Kamis, 30 Mei 2013

Kehidupan Anakku di Pesantren

Setiap hari Minggu saya bersama keluarga nengok anak yang mondok di sebuah pesantren di daerah Sukabumi. Jarak rumahku di depan kantor walikota Jakarta Timur ke Pondok sekitar 110 km saja, namun karena kemacetan yang luar biasa antara jalur Ciawi ke Sukabumi, maka jarak yang sekitar 45 km harus ditempuh sekitar 2,5 jam saja.
Namun kerinduan ke anak perempuan yang mondok dan kebanggaan yang luar biasa terhadap anak tsb, membuat kami menempuh kemacetan tsb dengan penuh kesabaran dan puji syukur kehadiran Allah Subhanahu wa Ta'ala. Anak yang selama ini menempuh pendidikan selama 9 tahun di YPI Al-Azhar tiba-tiba minta ijin untuk mondok. Tentu saja kami (ayah & bunda) kaget luar biasa dan bersyukur atas hidayah yang Allah Subhanahu wa Ta'ala berikan padaanakku.
Sudah hampir setahun anakku di ponpes, perkembangannya alhamdulillah sangatlah luar biasa. Mungkin karena diajarkan untuk mandiri, berteman dengan anak-anak pilihan Allah Subhanahu wa Ta'ala. Kami senantiasa terharu kalau melihat kehidupan di pondok tsb, santriwan maupun santriwati yang santun-santun dan hidup rukun meskipun mereka berasal dari keluarga dan suku yang berbeda-beda. Tidak ada laptop, hp maupun telivisi. Waktu-waktu luang mereka diisi dengan aktivitas membaca Alquran,menghafal dan aktivitas-aktivitas lainnya yang sangat positif. Demikian juga bagaimana bijaknya para ustadz dan "ummi" dalam mendidik mereka, memberi nasehat dan kadang-kadang harus menghukum, melakukan pembinaan jika ada santriwan-santriwati yang melakukan pelanggaran. Dengan sistem pendidikan dan lingkungan seperti dalam pondok tersebut Insya Allah santriwan-santriwati rasanya tidak akan menjadi koruptor seperti ustadz Luthfi Hasan (mantan Presiden PKS), Fathonah dan kelompoknya. Sungguh mengherankan Lufhi, Fathonah yang memiliki dasar pendidikan pesantren menjadi liar seperti itu, mengumpulkan harta haram dan memburu kepuasan nafsu syahwat belaka. Apakah pendidikan dasar pesantrennya tidak berbekas sama sekali?

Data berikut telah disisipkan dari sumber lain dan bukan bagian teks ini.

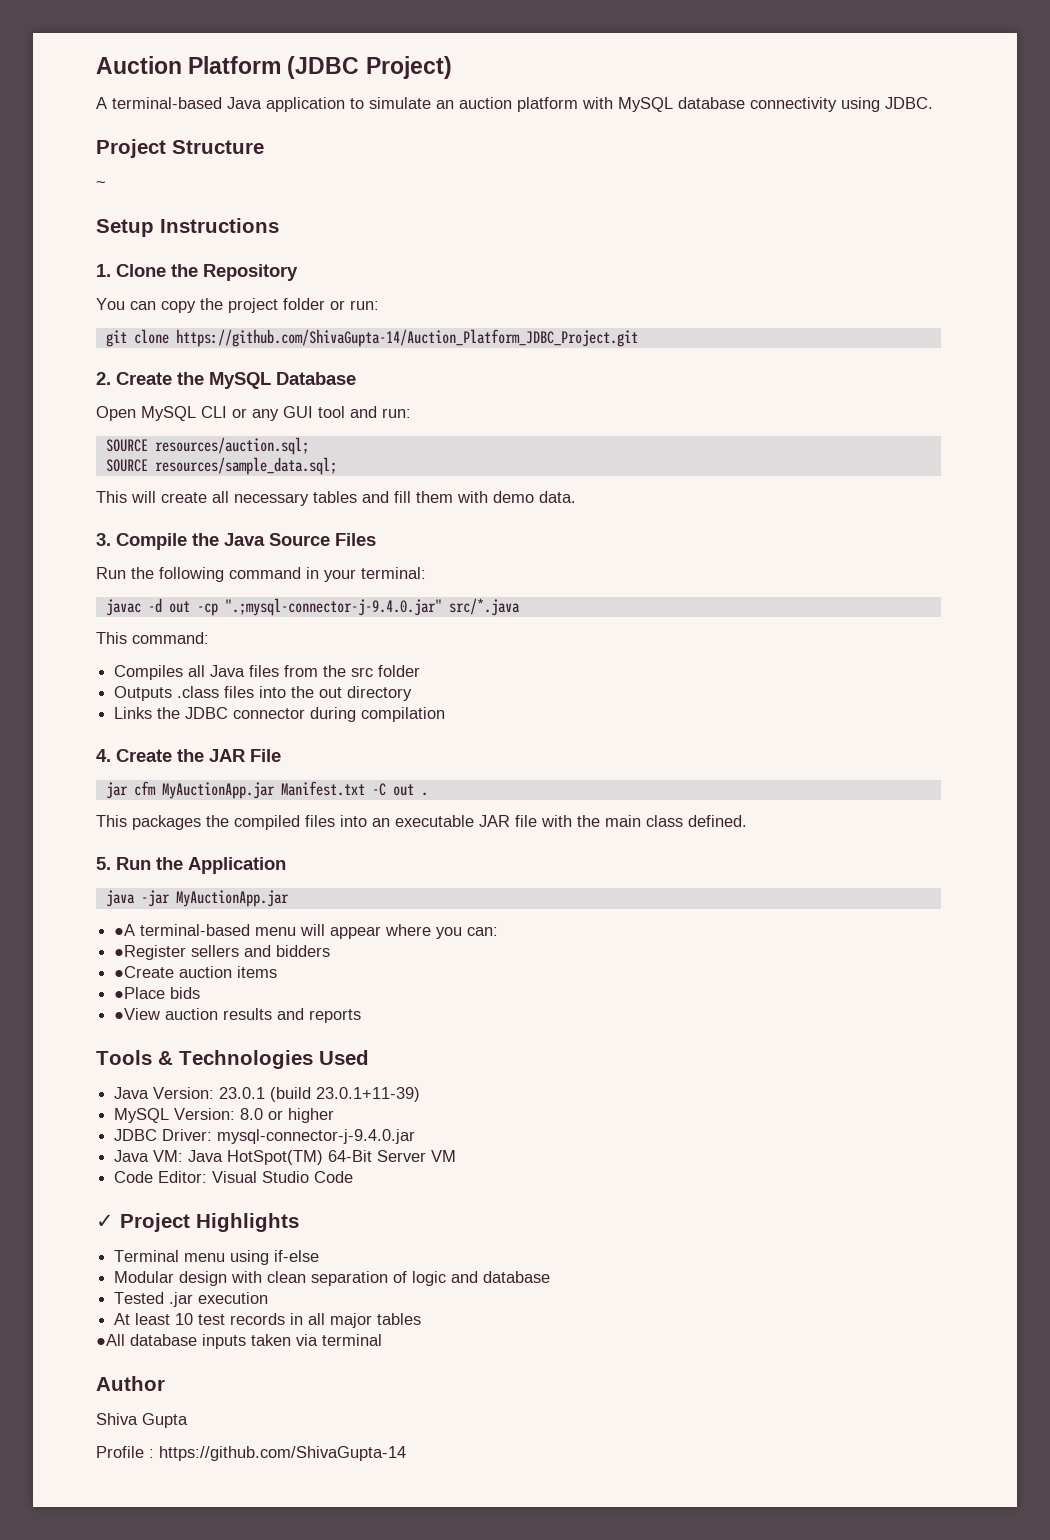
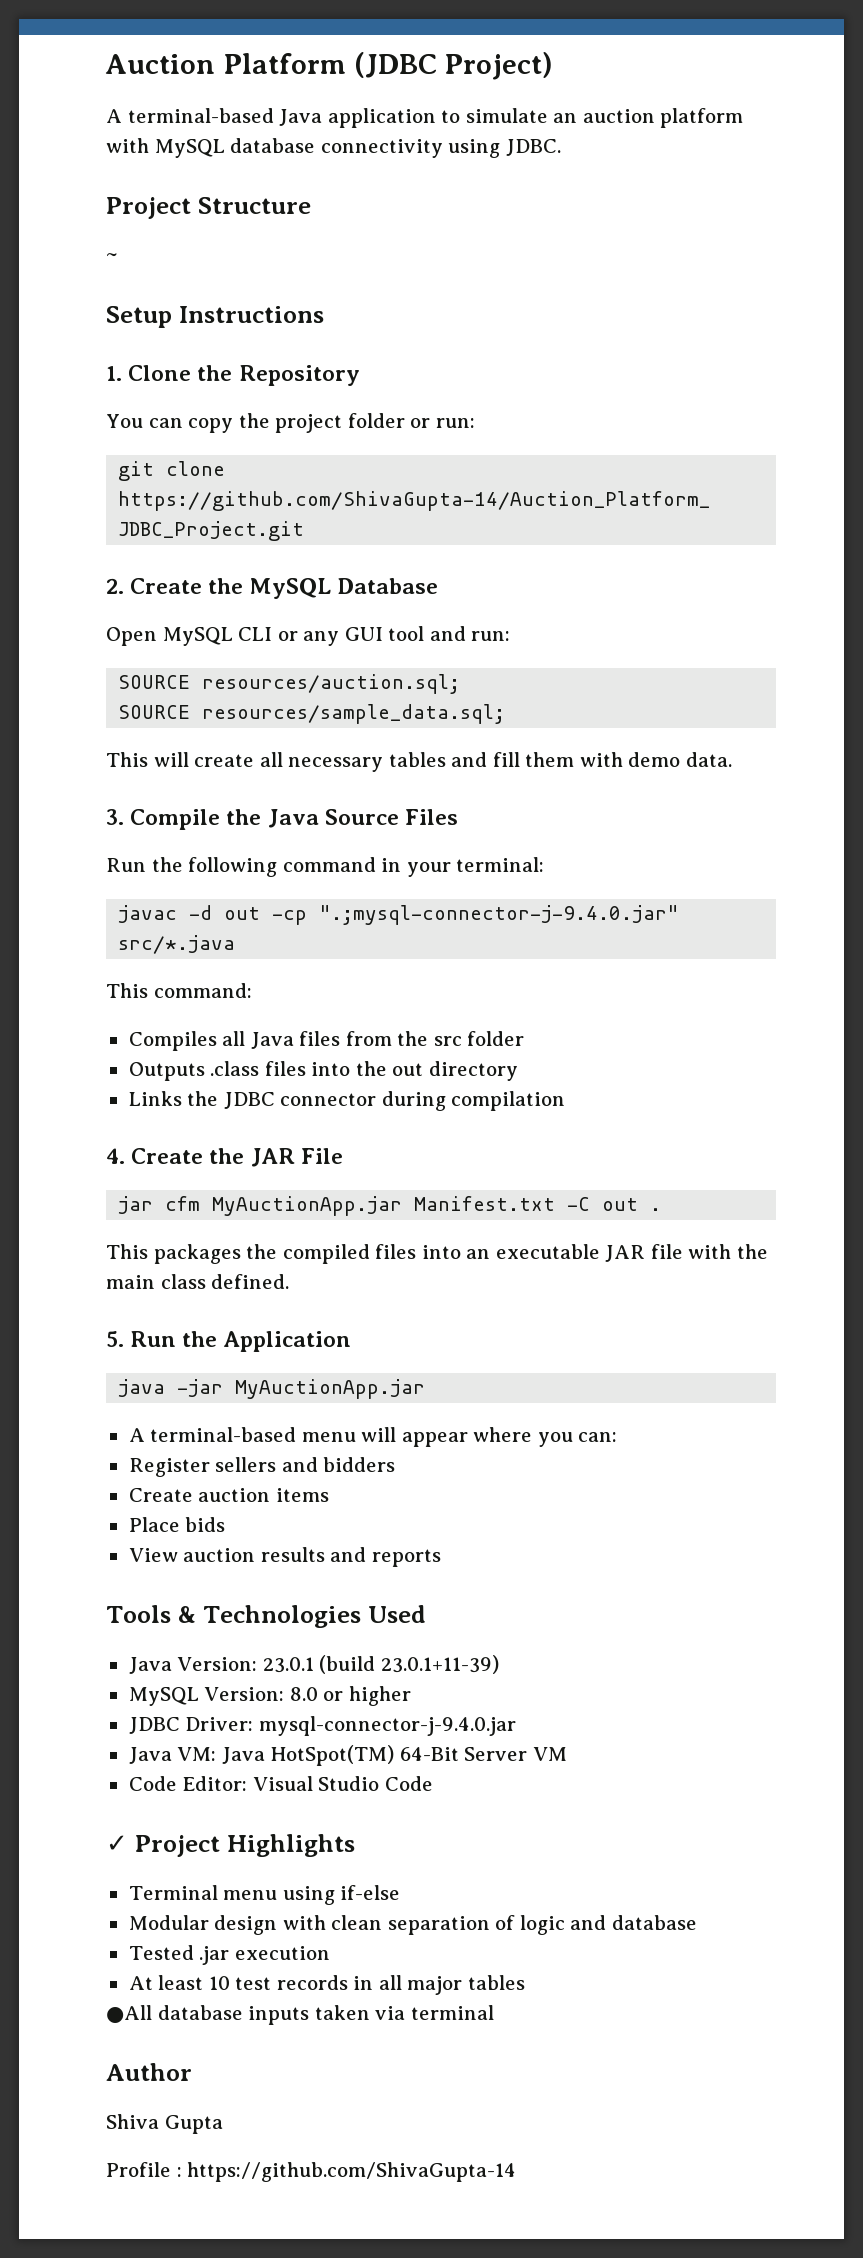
- ●A terminal-based menu will appear where you can:
+ A terminal-based menu will appear where you can:
- ●Register sellers and bidders
+ Register sellers and bidders
- ●Create auction items
+ Create auction items
- ●Place bids
+ Place bids
- ●View auction results and reports
+ View auction results and reports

Kalau melihat pola kehidupan pondok pesantren di mana anak saya nyantri, rasanya tidak mungkin akan melahirkan orang-orang seperti Lutfhi, Fathonah dan kelompoknya, ustadz-ustadz yang tidak mampu mengenal halal dan haram dan hanya mengejar kepuasan nafsu syhawat belaka.

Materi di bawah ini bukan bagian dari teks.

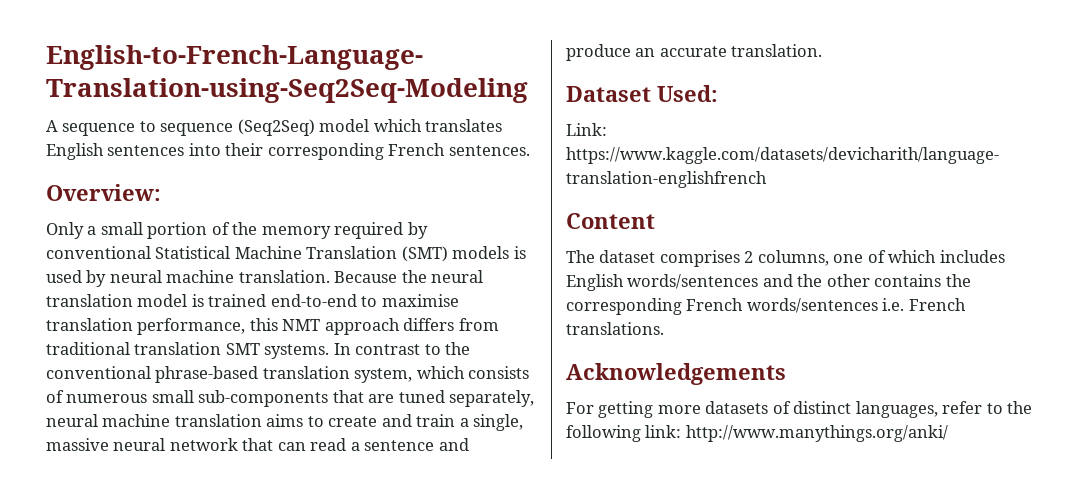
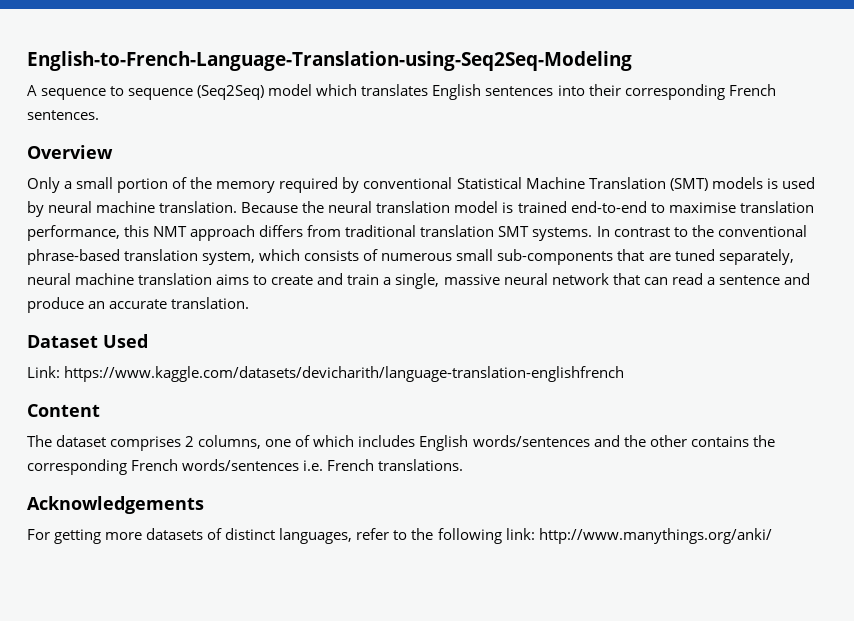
- Overview:
+ Overview
- Dataset Used:
+ Dataset Used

Bagaimana tidak, kadang-kadang kami mendengar "ummi" sebagai penanggung jawab unit, jika selesai sholat berjamaah (santriwati), memberi wejangan bahwa "ngliatin laki-laki" itu haram hukumnya. Wejangan yang serupa pastilah disampaikan oleh para ustadz yang mengasuh unit santri laki-laki. Demikian juga pola hidup sederhana juga diajarkan, santriwan-santriwati hanya boleh "jajan" perhari tidak lebih Rp.10.000,-. Akibatnya luar biasa, anak saya yang baru setahun sudah memiliki tabungan lebih dari Rp.5 juta bahkan ketika Idul Adha sudah bisa berkorban dari uang tabungannya sendiri, meskipun baru berupa kambing seharga Rp.1,5 juta.

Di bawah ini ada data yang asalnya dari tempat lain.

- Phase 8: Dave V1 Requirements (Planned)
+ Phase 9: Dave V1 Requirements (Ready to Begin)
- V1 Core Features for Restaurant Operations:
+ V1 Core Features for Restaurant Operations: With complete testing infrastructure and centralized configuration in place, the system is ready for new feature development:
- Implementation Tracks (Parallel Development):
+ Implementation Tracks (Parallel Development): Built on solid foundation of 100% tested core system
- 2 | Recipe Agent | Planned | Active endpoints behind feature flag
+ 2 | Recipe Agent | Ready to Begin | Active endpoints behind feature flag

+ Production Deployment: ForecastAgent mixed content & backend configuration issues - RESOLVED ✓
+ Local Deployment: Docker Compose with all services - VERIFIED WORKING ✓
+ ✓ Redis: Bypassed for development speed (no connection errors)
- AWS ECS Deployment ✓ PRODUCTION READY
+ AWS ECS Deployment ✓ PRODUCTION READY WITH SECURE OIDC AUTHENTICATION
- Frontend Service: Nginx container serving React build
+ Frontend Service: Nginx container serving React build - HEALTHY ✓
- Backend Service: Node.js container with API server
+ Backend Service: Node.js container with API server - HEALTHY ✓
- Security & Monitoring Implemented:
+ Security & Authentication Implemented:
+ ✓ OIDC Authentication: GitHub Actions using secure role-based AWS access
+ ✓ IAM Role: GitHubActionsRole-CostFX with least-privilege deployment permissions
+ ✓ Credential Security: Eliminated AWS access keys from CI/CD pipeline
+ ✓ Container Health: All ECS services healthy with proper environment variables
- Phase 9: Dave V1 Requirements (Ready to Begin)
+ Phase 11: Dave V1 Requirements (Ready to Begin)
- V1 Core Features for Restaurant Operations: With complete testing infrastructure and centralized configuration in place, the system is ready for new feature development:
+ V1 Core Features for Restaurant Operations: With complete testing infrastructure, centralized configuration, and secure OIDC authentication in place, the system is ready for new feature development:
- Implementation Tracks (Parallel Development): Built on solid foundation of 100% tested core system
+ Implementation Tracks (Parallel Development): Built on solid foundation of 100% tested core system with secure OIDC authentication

Padahal ketika sekolah di YPI Al-Azhar uang saku yang diminta jauh lebih besar dari itu dan tidak punya tabungan.. Rp. 5 juta itu berasal dari sisa uang saku yang dititipkan bundanya ke Tata Usaha pondok, mereka menyebutkan LP3. Setiap 2 minggu Bundanya menitipkan uang Rp.250-300 ribu dan sesuai aturan kalau mau jajan setiap hari harus minta ke LP3. Anakku paling "malas antri" seperti saya, sehingga dia memilih tidak jajan ketika banyak santri akan minta uang jajan ke petugas di LP3. Dia sekarang sudah punya ATM (qq bundanya) di Mandiri Syariah cabang Sukabumi, mimpinya tabungannya nanti untuk biaya masuk kuliah .............. Alhamdulillah
Itulah makanya mengherankan kaliber ustadz seperti Lutfhi, Fathonah serta ustad-ustad kelompoknya yang mengenyam pendidikan pesantren, bahkan Fathonah anak seorang pemilik pesantren, bisa memiliki perilaku liar seperti saat ini. Tetapi memang sering terdengar cerita, akibat pendidikan pesantren yang melakukan pengawasan ketat terhadap sistem pergaulan santriwan-santriwati, mengakibatkan ketika mereka lepas dari Pesantren akhirnya menjadi "liar". Bagi saya cerita tsb memang disebarkan oleh para iblis untuk mencegah orang tua agar tidak memasukkan putra-putrinya ke pesantren dan iblis-iblis itulah yang sekarang menguasasi para koruptor tsb.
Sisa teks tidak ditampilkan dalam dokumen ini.